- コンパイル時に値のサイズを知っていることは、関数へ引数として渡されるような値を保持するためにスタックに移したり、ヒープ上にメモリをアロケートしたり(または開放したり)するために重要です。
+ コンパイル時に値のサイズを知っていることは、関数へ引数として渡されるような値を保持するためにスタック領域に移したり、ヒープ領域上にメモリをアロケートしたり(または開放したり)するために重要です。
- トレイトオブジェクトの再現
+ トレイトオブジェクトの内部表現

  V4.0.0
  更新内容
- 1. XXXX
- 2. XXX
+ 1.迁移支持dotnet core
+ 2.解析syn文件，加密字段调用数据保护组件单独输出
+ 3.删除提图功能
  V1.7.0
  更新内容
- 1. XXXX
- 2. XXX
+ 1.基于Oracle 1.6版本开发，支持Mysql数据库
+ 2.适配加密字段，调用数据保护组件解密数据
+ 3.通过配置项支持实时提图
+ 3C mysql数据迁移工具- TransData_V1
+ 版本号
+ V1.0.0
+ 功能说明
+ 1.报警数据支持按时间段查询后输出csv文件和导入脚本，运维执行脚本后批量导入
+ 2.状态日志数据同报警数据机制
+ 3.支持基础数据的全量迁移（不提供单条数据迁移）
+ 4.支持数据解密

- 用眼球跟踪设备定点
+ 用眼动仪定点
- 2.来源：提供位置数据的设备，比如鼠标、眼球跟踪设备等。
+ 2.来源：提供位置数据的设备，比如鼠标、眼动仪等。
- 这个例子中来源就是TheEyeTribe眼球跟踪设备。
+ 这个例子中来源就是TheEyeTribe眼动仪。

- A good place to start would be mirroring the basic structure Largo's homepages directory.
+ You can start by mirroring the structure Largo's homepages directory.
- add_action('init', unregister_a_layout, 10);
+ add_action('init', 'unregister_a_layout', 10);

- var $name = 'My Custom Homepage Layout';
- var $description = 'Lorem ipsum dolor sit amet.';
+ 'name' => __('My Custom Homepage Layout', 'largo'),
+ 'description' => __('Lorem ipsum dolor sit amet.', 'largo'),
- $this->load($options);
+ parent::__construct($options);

============

» **Problem details**
The records above, in their entirety, need to be set down again exactly.

» **Answer to the problem**
- コンパイル時に値のサイズを知っていることは、関数へ引数として渡されるような値を保持するためにスタックに移したり、ヒープ上にメモリをアロケートしたり(または開放したり)するために重要です。
+ コンパイル時に値のサイズを知っていることは、関数へ引数として渡されるような値を保持するためにスタック領域に移したり、ヒープ領域上にメモリをアロケートしたり(または開放したり)するために重要です。
- トレイトオブジェクトの再現
+ トレイトオブジェクトの内部表現

  V4.0.0
  更新内容
- 1. XXXX
- 2. XXX
+ 1.迁移支持dotnet core
+ 2.解析syn文件，加密字段调用数据保护组件单独输出
+ 3.删除提图功能
  V1.7.0
  更新内容
- 1. XXXX
- 2. XXX
+ 1.基于Oracle 1.6版本开发，支持Mysql数据库
+ 2.适配加密字段，调用数据保护组件解密数据
+ 3.通过配置项支持实时提图
+ 3C mysql数据迁移工具- TransData_V1
+ 版本号
+ V1.0.0
+ 功能说明
+ 1.报警数据支持按时间段查询后输出csv文件和导入脚本，运维执行脚本后批量导入
+ 2.状态日志数据同报警数据机制
+ 3.支持基础数据的全量迁移（不提供单条数据迁移）
+ 4.支持数据解密

- 用眼球跟踪设备定点
+ 用眼动仪定点
- 2.来源：提供位置数据的设备，比如鼠标、眼球跟踪设备等。
+ 2.来源：提供位置数据的设备，比如鼠标、眼动仪等。
- 这个例子中来源就是TheEyeTribe眼球跟踪设备。
+ 这个例子中来源就是TheEyeTribe眼动仪。

- A good place to start would be mirroring the basic structure Largo's homepages directory.
+ You can start by mirroring the structure Largo's homepages directory.
- add_action('init', unregister_a_layout, 10);
+ add_action('init', 'unregister_a_layout', 10);

- var $name = 'My Custom Homepage Layout';
- var $description = 'Lorem ipsum dolor sit amet.';
+ 'name' => __('My Custom Homepage Layout', 'largo'),
+ 'description' => __('Lorem ipsum dolor sit amet.', 'largo'),
- $this->load($options);
+ parent::__construct($options);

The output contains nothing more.